🤖 AI Summary
This work addresses the excessive conservativeness of existing methods for variable selection in high-dimensional settings, which often leads to an actual false discovery proportion (FDP) far below the target false discovery rate (FDR), thereby sacrificing statistical power. To overcome this limitation, the authors propose a learning-augmented T-Rex Selector framework that introduces, for the first time, a neural network–based FDP estimator. Trained on diverse synthetic data, this estimator replaces traditional analytical approaches to achieve a more accurate approximation of the FDP. The method maintains rigorous approximate FDR control while substantially enhancing variable discovery power.
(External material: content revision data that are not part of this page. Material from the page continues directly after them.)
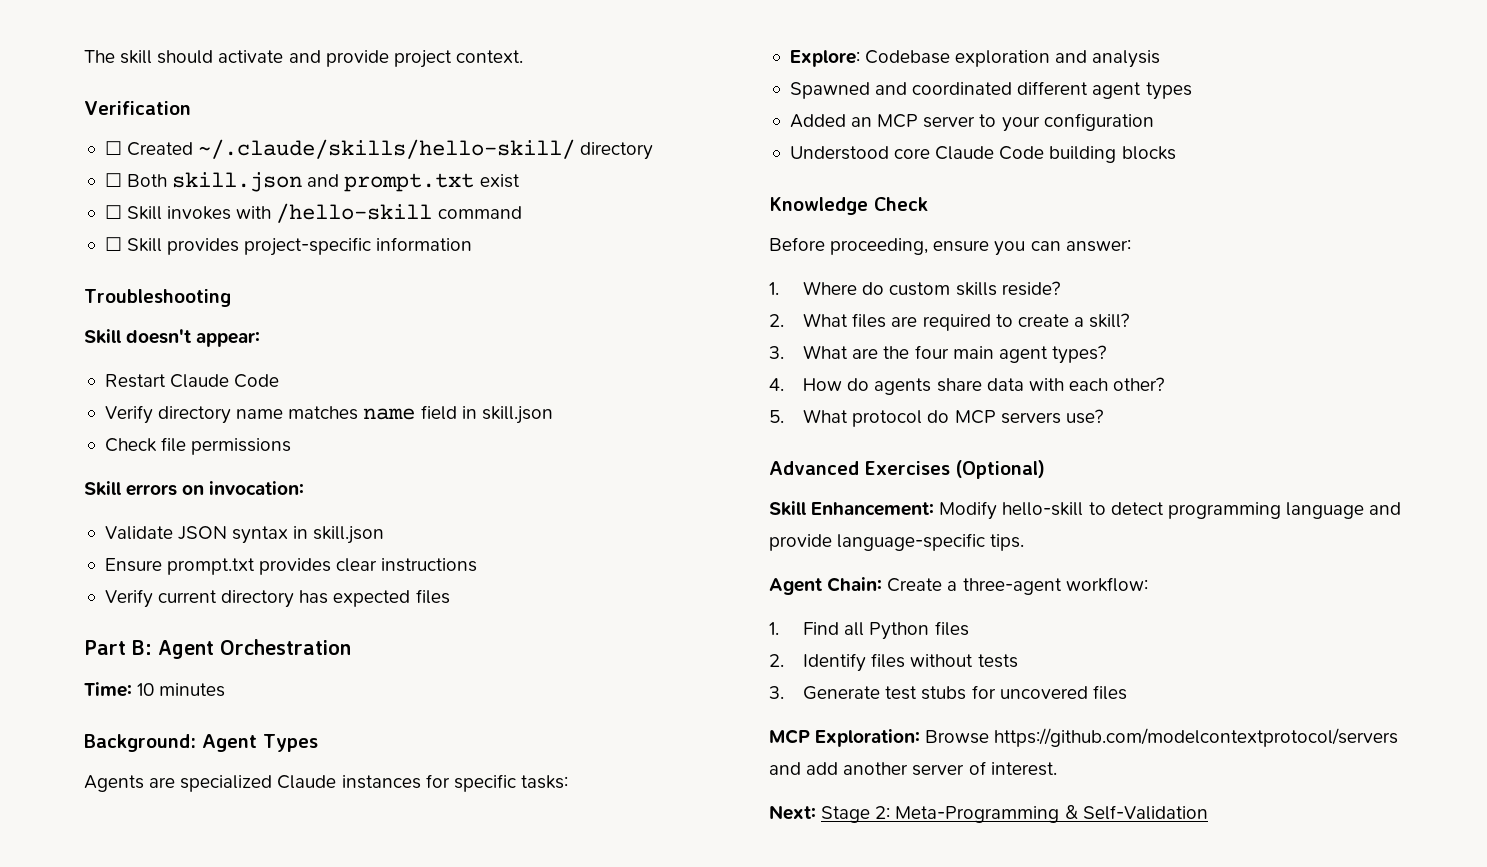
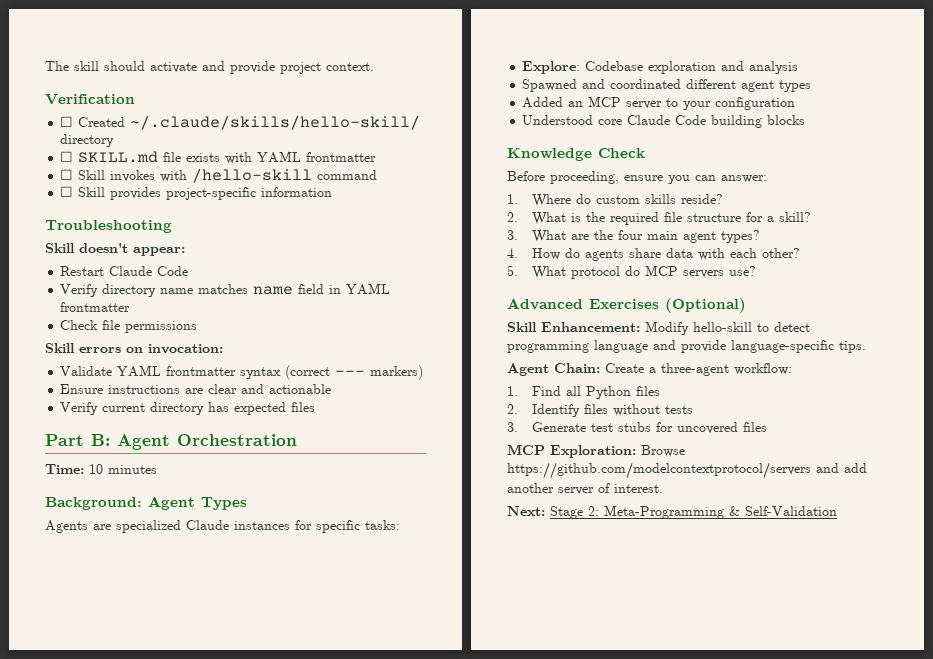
- ☐ Both skill.json and prompt.txt exist
+ ☐ SKILL.md file exists with YAML frontmatter
- Verify directory name matches name field in skill.json
+ Verify directory name matches name field in YAML frontmatter
- Validate JSON syntax in skill.json
- Ensure prompt.txt provides clear instructions
+ Validate YAML frontmatter syntax (correct --- markers)
+ Ensure instructions are clear and actionable
- 2. What files are required to create a skill?
+ 2. What is the required file structure for a skill?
Extensive simulations and synthetic genome-wide association study (GWAS) experiments demonstrate that the proposed approach adheres more closely to the target FDR and significantly improves the detection rate of true signals compared to existing methods.
📝 Abstract
Controlling the false discovery rate (FDR) in high-dimensional variable selection requires balancing rigorous error control with statistical power. Existing methods with provable guarantees are often overly conservative, creating a persistent gap between the realized false discovery proportion (FDP) and the target FDR level. We introduce a learning-augmented enhancement of the T-Rex Selector framework that narrows this gap. Our approach replaces the analytical FDP estimator with a neural network trained solely on diverse synthetic datasets, enabling a substantially tighter and more accurate approximation of the FDP. This refinement allows the procedure to operate much closer to the desired FDR level, thereby increasing discovery power while maintaining effective approximate control. Through extensive simulations and a challenging synthetic genome-wide association study (GWAS), we demonstrate that our method achieves superior detection of true variables compared to existing approaches.